Available data:
########
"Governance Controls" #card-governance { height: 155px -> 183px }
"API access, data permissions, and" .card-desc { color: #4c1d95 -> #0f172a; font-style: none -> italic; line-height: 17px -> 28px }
########
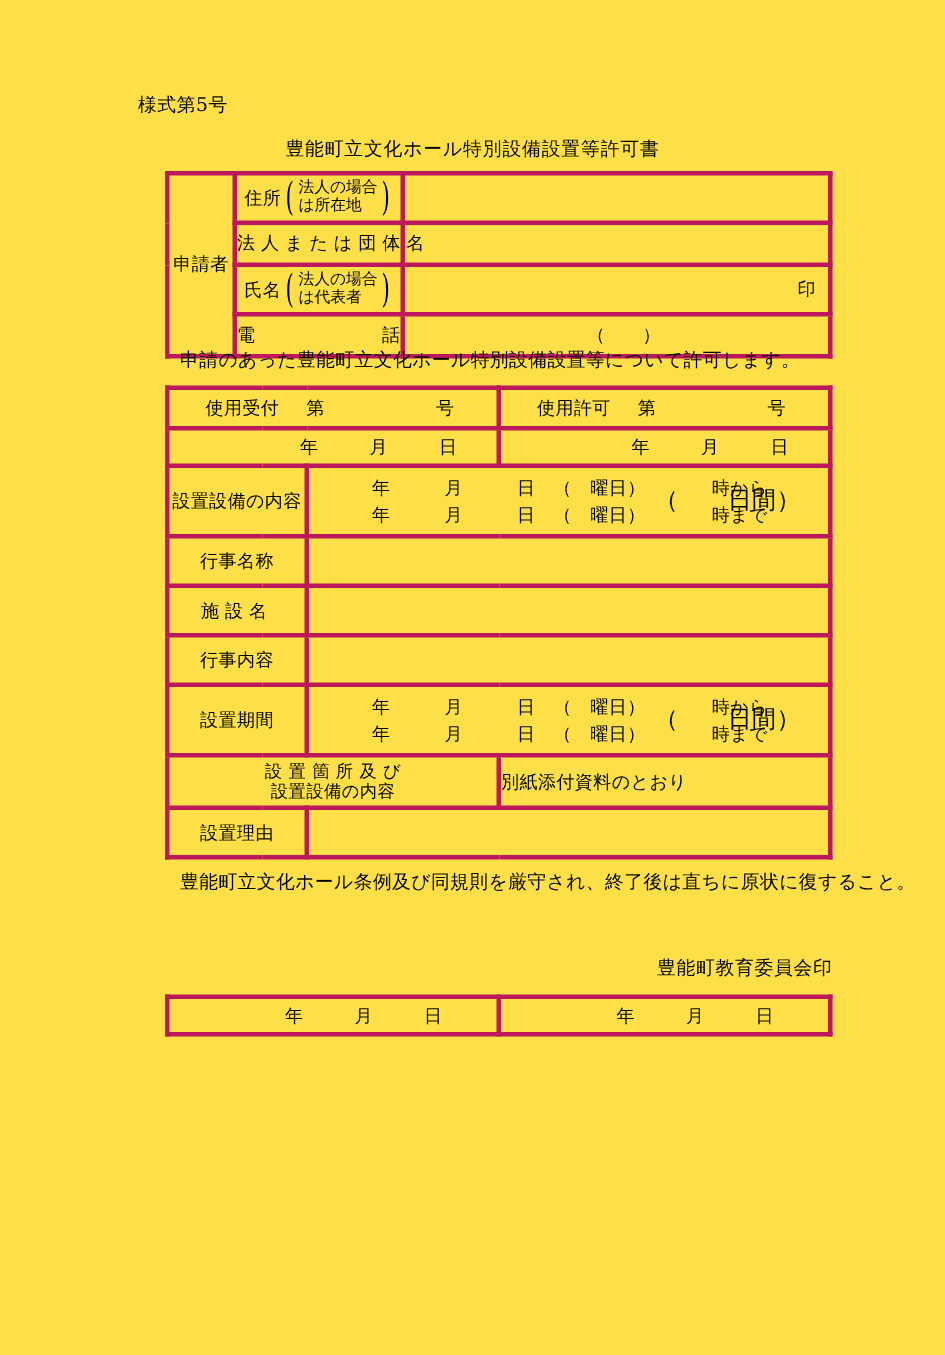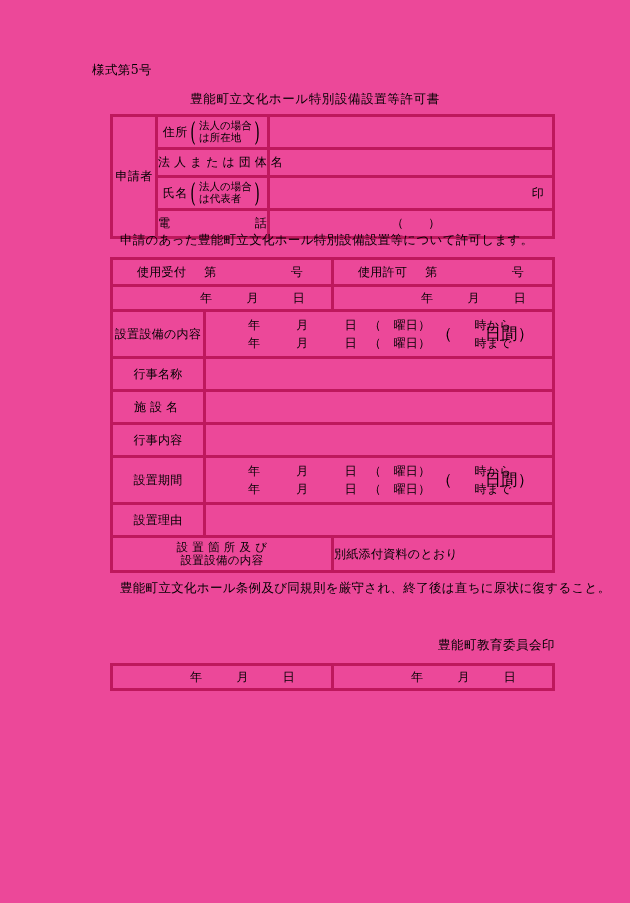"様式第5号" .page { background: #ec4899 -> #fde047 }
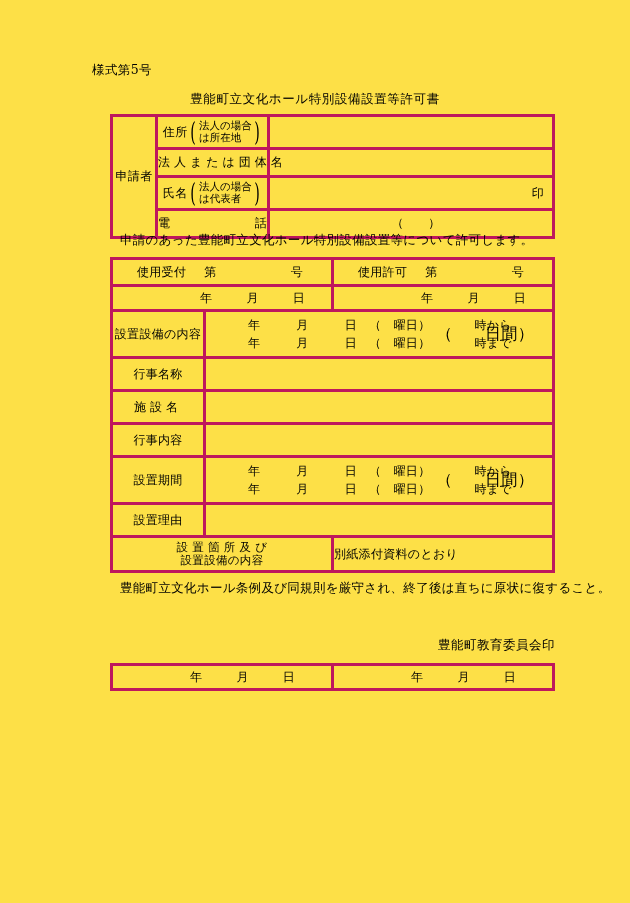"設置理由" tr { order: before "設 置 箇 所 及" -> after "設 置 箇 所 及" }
########
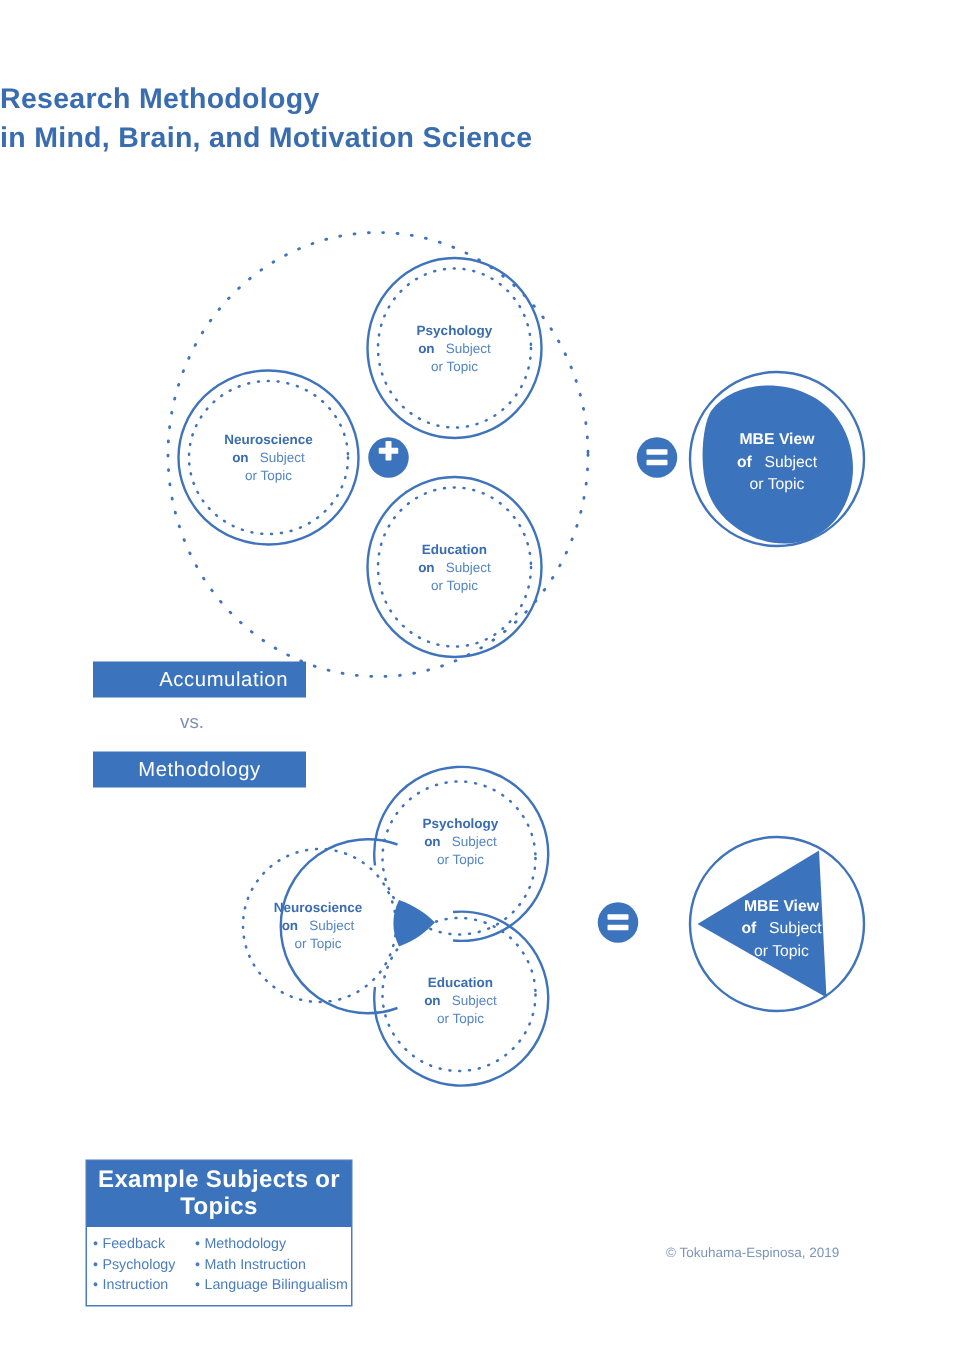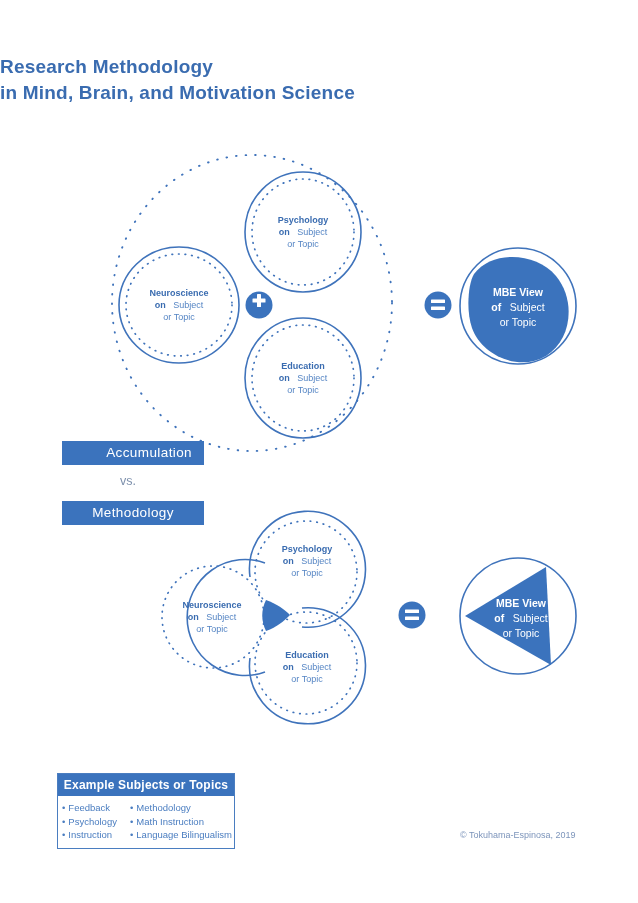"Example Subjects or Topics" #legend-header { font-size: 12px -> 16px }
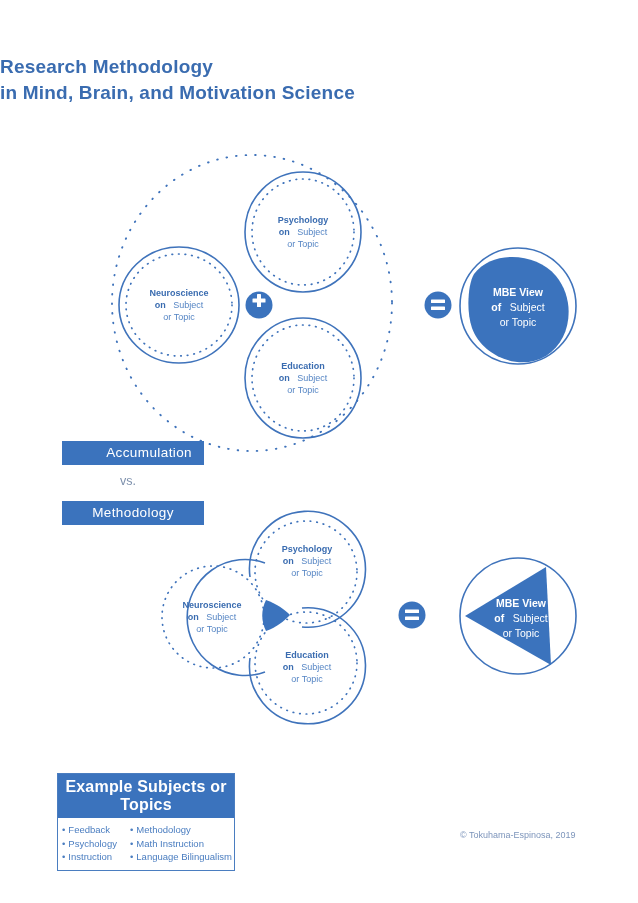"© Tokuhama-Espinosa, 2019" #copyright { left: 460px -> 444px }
########
Activity:
Search the entries for the word "height" and gather every line where it appears.

Answer area:
"Governance Controls" #card-governance { height: 155px -> 183px }
"API access, data permissions, and" .card-desc { color: #4c1d95 -> #0f172a; font-style: none -> italic; line-height: 17px -> 28px }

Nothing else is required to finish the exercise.